— И вы вступили в следующий период спектаклем «Гроза», как я понимаю?
— Совершенно верно. «Грозу» я делал гораздо дольше, чем предыдущие спектакли, гораздо осторожней — было даже несколько выпускных периодов. До этого казалось, что важнее скорее выпустить спектакль, пусть даже не совсем доделанный. Как, например, это было со «Что делать», который я рискнул выпустить совсем сырым, что создало этому спектаклю репутацию чуть ли не провала, но потом он вырос и выровнялся. На его основе, кстати, думаю сделать фильм. «Что делать» был для меня очень важным зачином программы — это заложено в самом названии спектакля, в его эстетике, даже в зрительском амфитеатре, который был поставлен в зале. И в том художественном качестве, в котором хотелось видеть спектакль (в самом начале, конечно, этого еще не было, но сегодня есть). То есть, выпуская недоделанный спектакль, я понимал риск, но для меня движение вперед, даже под градом критических камней, было важнее.
— В одной из критических статей о «Грозе» я читал, что ты начинал с идеи просвещения, но в конце концов, судя по содержанию спектакля, решил, что это бесполезно.
— Нет, вовсе нет! У меня дочка после просмотра «Грозы» в БДТ с радостью прочитала пьесу, что, скорее всего, вряд ли бы случилось в формате системы школьного воспитания, школьной прививки «любви к классике».
Для меня Островский — это новая тема: я его ставлю впервые. Честно говоря, не знал, как к нему подходить, но понимал, что оказываюсь в совершенно новой, необычной для себя стихии.
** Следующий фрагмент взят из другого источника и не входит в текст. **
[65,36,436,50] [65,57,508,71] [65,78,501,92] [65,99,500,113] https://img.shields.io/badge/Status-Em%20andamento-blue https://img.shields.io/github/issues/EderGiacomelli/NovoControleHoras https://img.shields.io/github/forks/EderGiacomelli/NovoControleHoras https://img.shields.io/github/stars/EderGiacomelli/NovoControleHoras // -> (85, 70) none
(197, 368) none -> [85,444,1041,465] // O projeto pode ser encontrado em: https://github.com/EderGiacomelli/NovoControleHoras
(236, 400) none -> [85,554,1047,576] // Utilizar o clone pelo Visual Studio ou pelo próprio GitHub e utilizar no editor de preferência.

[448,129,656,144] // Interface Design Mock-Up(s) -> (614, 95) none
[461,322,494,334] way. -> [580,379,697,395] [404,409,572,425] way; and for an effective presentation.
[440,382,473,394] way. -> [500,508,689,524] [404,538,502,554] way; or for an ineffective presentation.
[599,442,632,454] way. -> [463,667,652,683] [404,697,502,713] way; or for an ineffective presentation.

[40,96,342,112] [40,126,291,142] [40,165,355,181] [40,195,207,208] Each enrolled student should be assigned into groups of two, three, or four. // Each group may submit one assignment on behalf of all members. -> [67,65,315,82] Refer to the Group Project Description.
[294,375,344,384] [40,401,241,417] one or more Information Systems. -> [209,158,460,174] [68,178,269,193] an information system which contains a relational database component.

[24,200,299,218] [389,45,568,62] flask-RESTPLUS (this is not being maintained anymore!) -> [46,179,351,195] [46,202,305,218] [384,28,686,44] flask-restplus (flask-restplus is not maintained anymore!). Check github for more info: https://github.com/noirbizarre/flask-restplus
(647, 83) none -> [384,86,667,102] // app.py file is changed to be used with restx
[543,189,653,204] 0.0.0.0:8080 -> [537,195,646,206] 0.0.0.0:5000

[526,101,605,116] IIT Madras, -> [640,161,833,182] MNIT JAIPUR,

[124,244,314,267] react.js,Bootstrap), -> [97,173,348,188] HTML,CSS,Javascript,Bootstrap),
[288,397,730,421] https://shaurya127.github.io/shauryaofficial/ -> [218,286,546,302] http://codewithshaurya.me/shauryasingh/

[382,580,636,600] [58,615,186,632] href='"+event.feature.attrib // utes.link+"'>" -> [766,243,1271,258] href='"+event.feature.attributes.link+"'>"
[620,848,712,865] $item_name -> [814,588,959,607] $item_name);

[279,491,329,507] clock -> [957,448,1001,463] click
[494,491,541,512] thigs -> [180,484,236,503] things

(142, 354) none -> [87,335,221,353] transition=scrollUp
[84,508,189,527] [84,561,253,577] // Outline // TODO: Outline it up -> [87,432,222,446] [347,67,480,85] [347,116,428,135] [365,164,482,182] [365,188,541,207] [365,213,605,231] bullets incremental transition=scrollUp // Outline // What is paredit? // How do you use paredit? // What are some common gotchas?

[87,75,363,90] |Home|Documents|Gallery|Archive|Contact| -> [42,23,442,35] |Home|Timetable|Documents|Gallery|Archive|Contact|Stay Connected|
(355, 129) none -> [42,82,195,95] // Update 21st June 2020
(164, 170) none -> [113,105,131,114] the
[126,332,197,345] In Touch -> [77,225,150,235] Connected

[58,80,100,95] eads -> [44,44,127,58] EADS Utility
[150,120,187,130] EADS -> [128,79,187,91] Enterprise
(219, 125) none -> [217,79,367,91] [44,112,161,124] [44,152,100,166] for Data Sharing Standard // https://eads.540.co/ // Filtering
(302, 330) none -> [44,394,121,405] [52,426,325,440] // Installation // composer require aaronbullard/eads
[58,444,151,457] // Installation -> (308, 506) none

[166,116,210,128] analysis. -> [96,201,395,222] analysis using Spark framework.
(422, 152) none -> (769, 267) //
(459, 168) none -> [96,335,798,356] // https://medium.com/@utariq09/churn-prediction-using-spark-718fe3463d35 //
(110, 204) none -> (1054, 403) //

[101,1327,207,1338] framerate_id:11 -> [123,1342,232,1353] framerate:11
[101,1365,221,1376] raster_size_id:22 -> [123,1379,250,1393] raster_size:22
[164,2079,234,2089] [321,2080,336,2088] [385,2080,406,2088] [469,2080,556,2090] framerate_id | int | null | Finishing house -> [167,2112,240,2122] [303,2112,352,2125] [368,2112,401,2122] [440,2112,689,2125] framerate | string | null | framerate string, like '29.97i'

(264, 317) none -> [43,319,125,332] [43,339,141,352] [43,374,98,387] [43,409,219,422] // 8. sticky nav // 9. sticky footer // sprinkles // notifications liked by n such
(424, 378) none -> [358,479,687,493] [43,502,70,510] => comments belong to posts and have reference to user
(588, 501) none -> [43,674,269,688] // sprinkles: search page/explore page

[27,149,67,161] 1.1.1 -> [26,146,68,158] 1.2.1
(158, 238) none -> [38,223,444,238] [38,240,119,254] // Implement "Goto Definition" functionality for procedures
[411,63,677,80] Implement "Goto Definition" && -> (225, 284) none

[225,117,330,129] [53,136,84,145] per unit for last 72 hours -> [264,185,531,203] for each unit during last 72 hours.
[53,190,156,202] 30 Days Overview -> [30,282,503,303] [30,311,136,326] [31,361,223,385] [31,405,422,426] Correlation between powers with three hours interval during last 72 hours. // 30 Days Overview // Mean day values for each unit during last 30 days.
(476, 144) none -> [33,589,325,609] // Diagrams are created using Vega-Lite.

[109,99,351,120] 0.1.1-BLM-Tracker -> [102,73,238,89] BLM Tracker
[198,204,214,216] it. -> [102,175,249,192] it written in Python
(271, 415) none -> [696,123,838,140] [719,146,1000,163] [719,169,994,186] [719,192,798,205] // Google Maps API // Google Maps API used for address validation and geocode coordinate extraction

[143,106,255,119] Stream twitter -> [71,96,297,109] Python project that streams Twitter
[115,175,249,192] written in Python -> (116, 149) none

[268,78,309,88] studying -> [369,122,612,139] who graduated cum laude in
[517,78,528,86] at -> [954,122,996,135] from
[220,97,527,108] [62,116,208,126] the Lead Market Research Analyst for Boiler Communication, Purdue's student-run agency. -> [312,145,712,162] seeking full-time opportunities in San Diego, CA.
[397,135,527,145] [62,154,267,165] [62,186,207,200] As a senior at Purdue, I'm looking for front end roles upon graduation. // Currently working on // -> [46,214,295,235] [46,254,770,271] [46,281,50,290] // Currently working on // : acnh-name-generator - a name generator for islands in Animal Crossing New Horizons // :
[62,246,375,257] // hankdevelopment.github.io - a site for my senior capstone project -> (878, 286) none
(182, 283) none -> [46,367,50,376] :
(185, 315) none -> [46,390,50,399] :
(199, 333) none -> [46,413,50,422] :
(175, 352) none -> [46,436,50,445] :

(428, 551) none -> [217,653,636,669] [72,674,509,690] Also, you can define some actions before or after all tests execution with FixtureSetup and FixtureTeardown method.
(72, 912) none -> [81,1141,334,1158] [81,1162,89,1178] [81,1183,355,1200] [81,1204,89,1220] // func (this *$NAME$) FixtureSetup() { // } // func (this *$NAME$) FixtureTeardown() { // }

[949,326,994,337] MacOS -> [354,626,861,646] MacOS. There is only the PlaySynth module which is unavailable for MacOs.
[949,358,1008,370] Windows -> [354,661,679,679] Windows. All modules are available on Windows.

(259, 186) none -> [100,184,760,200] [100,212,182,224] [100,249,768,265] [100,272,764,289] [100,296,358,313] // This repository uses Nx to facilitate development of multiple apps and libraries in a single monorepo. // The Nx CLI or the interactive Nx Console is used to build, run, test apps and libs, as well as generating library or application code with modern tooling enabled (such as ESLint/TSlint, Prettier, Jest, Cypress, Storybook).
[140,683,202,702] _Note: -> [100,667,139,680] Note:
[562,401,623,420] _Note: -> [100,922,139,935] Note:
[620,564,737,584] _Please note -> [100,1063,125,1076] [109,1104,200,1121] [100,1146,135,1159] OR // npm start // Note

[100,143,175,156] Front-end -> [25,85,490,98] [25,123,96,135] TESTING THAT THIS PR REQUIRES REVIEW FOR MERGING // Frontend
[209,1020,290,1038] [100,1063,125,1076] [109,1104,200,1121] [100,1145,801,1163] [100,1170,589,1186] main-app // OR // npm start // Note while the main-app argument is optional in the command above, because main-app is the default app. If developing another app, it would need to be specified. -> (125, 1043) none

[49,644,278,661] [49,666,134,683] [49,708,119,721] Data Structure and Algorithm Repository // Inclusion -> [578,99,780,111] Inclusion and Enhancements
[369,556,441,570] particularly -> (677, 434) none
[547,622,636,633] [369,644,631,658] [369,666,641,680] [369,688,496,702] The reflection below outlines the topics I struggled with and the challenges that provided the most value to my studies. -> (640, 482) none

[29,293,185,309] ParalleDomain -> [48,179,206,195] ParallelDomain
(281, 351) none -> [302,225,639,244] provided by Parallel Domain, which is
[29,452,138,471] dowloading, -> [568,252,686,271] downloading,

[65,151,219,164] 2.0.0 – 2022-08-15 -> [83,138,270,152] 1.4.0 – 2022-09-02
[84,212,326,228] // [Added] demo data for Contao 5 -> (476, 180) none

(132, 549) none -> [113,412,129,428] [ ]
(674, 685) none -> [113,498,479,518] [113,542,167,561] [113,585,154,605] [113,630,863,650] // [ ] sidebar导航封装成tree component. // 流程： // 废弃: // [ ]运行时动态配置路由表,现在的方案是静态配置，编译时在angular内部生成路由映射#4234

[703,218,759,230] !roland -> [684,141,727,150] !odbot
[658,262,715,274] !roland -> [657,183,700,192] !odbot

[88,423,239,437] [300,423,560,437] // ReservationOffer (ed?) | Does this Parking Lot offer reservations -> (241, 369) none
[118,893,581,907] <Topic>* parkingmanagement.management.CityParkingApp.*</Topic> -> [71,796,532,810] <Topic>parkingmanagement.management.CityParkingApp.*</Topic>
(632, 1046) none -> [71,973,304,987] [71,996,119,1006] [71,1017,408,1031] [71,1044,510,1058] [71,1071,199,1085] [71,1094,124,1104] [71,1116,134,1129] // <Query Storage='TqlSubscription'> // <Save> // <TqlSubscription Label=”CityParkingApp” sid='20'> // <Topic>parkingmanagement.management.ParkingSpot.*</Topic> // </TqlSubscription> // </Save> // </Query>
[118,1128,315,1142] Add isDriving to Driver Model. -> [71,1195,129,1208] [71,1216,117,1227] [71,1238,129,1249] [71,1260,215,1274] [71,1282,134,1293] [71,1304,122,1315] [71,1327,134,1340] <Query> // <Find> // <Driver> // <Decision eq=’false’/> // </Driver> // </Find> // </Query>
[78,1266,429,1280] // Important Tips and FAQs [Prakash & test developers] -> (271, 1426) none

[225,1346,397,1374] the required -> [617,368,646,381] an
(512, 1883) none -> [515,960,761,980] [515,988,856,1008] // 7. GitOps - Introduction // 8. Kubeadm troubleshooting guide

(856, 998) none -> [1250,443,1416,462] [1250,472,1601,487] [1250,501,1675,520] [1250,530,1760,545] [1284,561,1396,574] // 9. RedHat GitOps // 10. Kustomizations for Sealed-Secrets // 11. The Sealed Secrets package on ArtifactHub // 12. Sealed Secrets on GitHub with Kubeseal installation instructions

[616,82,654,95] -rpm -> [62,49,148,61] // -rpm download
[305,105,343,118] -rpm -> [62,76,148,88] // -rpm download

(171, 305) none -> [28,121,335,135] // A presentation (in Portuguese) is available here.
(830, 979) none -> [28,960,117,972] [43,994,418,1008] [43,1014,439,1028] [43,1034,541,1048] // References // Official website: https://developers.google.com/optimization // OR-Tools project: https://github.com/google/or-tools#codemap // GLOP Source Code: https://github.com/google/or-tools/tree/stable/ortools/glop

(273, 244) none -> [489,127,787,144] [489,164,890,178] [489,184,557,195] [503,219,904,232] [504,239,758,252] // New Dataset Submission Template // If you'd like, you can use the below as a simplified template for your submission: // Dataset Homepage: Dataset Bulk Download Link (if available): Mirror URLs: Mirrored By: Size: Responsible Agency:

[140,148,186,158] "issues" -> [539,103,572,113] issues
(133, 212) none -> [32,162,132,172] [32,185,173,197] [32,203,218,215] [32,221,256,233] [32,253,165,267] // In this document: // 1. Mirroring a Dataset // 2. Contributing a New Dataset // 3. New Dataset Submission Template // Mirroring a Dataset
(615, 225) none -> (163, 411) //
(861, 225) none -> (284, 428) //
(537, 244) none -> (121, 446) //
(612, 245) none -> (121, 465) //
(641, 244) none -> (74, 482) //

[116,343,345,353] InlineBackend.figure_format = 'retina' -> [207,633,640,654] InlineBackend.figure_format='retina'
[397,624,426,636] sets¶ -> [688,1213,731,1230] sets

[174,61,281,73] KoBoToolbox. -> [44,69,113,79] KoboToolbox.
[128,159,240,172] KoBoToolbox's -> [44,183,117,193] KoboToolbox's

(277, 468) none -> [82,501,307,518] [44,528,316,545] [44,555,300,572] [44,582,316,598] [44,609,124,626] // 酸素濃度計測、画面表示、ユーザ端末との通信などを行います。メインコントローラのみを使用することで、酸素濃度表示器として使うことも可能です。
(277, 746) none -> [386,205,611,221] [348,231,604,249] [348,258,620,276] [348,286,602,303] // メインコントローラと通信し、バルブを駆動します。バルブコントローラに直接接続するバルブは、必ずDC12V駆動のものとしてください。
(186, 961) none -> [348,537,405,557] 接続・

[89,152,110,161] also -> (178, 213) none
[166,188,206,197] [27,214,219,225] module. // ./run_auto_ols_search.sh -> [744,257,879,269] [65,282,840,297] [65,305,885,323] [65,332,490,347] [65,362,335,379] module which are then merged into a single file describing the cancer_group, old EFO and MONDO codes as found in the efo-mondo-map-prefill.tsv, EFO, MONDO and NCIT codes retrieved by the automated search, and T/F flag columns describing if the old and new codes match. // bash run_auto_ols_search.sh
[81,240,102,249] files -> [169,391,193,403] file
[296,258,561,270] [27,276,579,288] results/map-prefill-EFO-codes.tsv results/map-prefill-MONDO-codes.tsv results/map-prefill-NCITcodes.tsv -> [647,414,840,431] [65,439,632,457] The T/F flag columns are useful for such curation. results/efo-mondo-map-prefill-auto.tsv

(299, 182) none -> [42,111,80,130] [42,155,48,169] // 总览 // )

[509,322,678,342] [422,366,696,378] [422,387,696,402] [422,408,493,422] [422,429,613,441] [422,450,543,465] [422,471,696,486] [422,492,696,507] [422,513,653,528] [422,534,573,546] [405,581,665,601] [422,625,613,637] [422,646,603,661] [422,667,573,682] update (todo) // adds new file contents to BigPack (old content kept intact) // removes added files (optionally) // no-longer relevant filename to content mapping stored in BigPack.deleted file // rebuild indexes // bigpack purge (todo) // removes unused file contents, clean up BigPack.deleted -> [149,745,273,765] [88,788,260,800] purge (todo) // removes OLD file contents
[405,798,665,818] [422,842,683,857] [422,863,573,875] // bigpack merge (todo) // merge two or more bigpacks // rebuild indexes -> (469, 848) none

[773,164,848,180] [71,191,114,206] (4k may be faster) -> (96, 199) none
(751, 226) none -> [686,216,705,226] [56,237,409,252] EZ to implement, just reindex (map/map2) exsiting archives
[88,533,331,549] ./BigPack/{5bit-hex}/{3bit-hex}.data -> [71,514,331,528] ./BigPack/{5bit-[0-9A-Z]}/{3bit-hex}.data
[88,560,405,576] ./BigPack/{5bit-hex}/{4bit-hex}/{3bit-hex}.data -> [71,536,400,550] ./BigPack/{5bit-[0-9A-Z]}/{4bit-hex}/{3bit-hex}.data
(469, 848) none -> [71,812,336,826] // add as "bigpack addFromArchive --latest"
Читая литературу о «Грозе», наткнулся на статью Петра Вайля и Александра Гениса. Не стану скрывать: именно она во многом подсказала решение. Они разбирали Островского, исходя из традиции уличного, площадного фольклорного театра, потому что «Гроза» — она такой, условно говоря, «Царь Максимилиан», где в начале выходит герой и говорит: «Я — паршивая собака, Царь Максимилиан». И таким, собственно, и оказывается на протяжении всей пьесы — ни убавить, ни прибавить. В «Грозе» практически нет развития характеров — это почти лубок. Как только я ощутил жанр, мы и стали в эту сторону двигаться. И как только текст Островского зазвучал не в бытовом решении, он зазвучал фантастически — стал и поэтическим, и метафорическим, и совершенно современным. Он стал слышим, и стало понятно, что спектакль может быть и должен быть театром текста, а не театром ситуации и бытописательства, — это для меня самого было настоящим художественным открытием.